Because it's unethical to do tests in which human vaccinees are exposed to smallpox, the Food and Drug Administration will have to rely on animal tests, as well as measurements of the immune response it generates in humans. Researchers at the Centers for Disease Control and Prevention and the U.S. Army Medical Research Institute of Infectious Diseases have developed a monkey model of smallpox, which they hope to perfect this year; MVA is one of the first products they plan to test.

Because MVA protects against several other members of the orthopoxvirus family, Bavarian Nordic president Peter Wulff is confident that it will pass those remaining tests. He predicts that the combination will eventually replace Dryvax and other traditional vaccines -- not just for high-risk groups but for the general population as well. The objection that it doesn't produce a take, Wulff adds, "is a little beside the point from a scientific viewpoint. What counts is the immune response."

But others are not so sure.

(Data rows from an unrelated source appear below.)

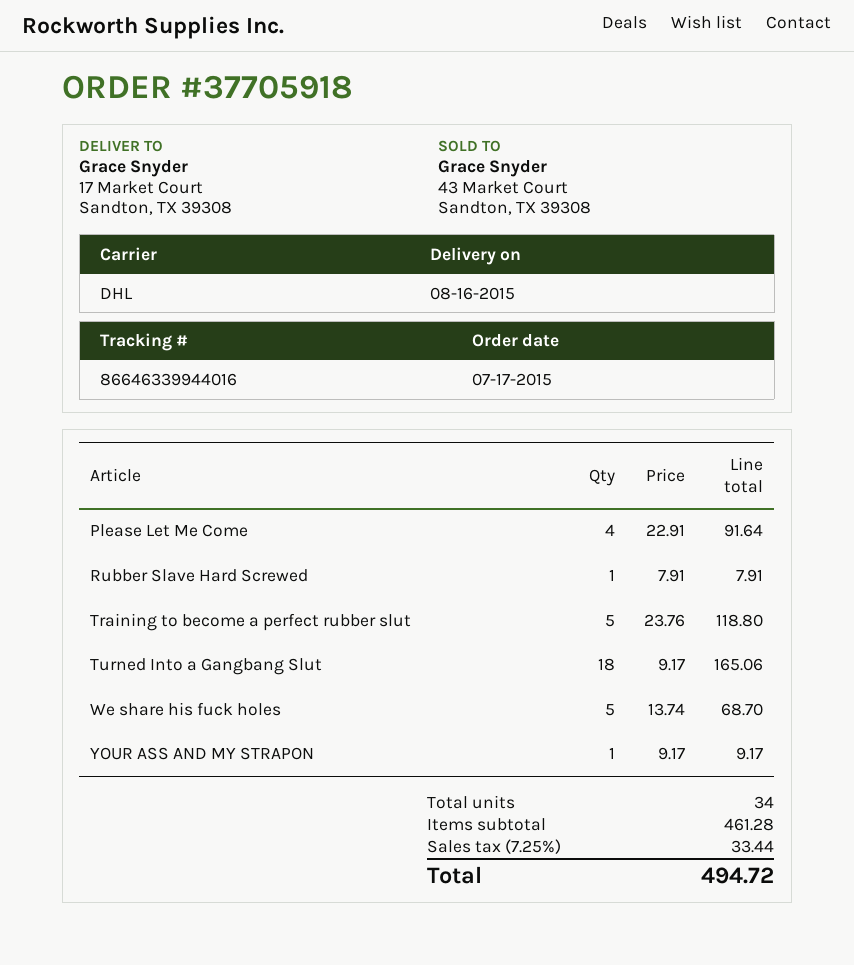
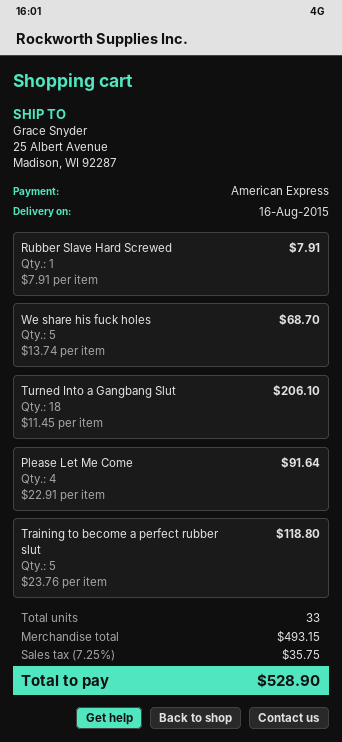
ship to: 17 Market Court, Sandton, TX 39308 -> 25 Albert Avenue, Madison, WI 92287
Turned Into a Gangbang Slut: 18 x 9.17 = 165.06 -> 18 x 11.45 = 206.10
YOUR ASS AND MY STRAPON: 1 x 9.17 = 9.17 -> none
total quantity: 34 -> 33
subtotal: 461.28 -> 493.15
tax: 7.25% = 33.44 -> 7.25% = 35.75
total: 494.72 -> 528.90

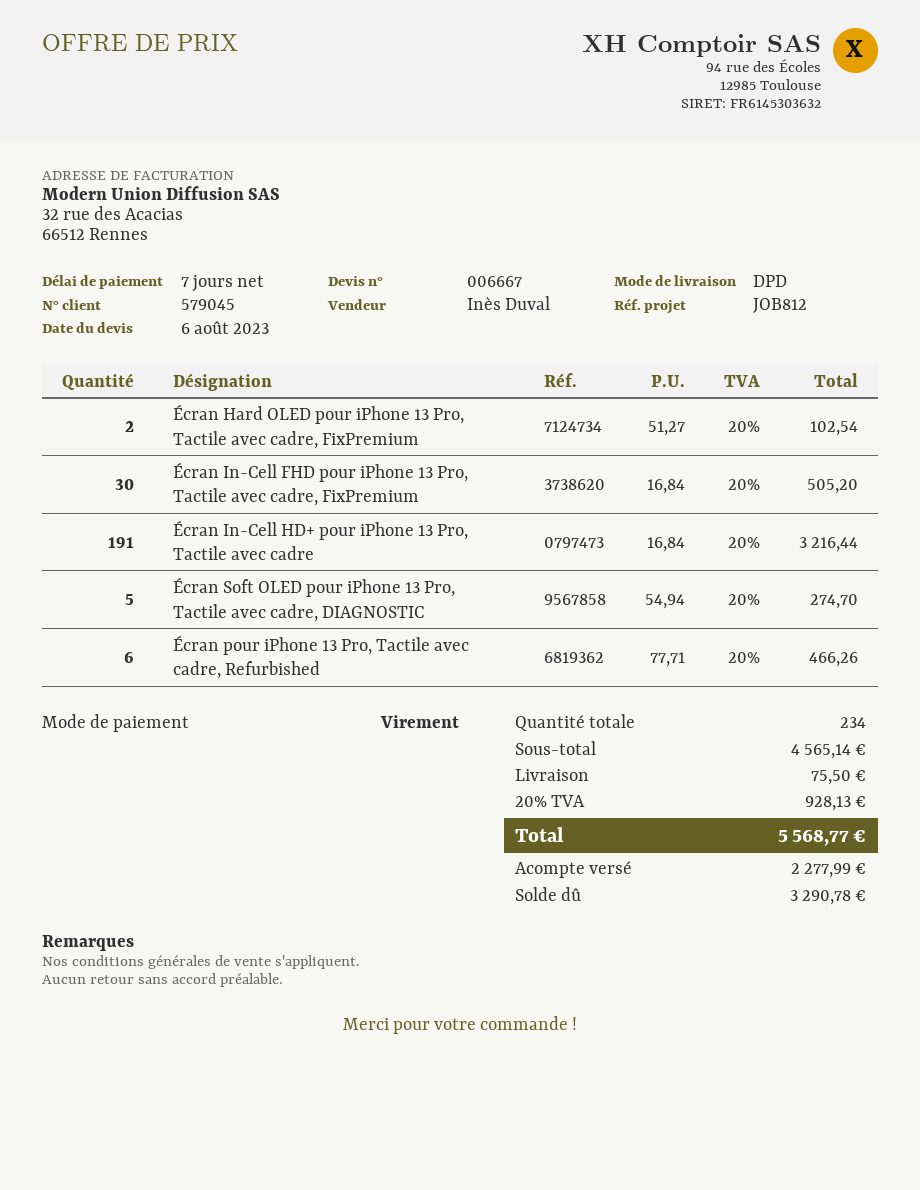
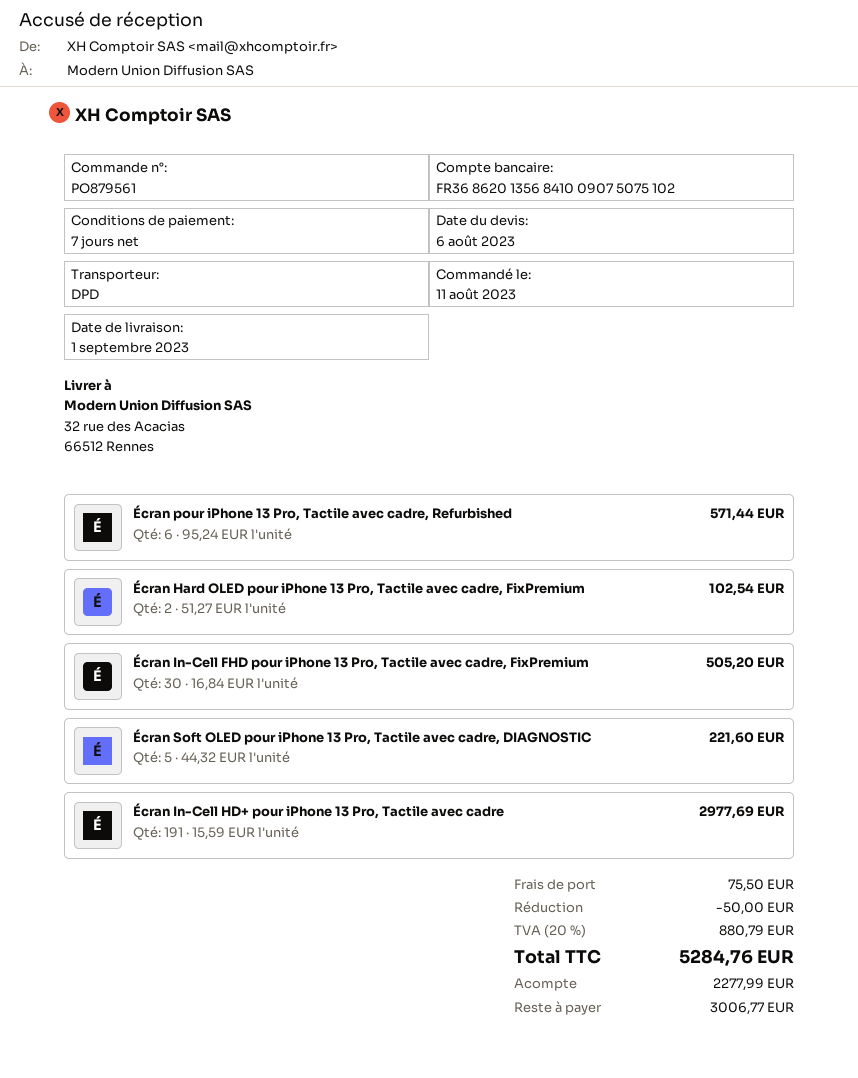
Écran In-Cell HD+ pour iPhone 13 Pro, Tactile avec cadre: 191 x 16.84 = 3216.44 -> 191 x 15.59 = 2977.69
Écran Soft OLED pour iPhone 13 Pro, Tactile avec cadre, DIAGNOSTIC: 5 x 54.94 = 274.70 -> 5 x 44.32 = 221.60
Écran pour iPhone 13 Pro, Tactile avec cadre, Refurbished: 6 x 77.71 = 466.26 -> 6 x 95.24 = 571.44
discount: none -> 50.00
tax: 20% = 928.13 -> 20% = 880.79
total: 5568.77 -> 5284.76
balance: 3290.78 -> 3006.77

Donald A. Henderson, former head of the World Health Organization's eradication effort and now a top bioterrorism adviser to the Department of Health and Human Services, for instance, says he'd be leery of relying on anything less than the tried and true to protect the population. "I don't know how you could ever be completely sure of [MVA's] efficacy," Henderson says.

The dilemma seems certain to crop up more frequently as scientists shore up the world's defenses against bioterrorist threats. Most of the diseases that would appeal to terrorists are extremely rare in nature, so doing efficacy tests of new drugs and vaccines in humans will usually be impossible -- unless, of course, the worst scenario materializes.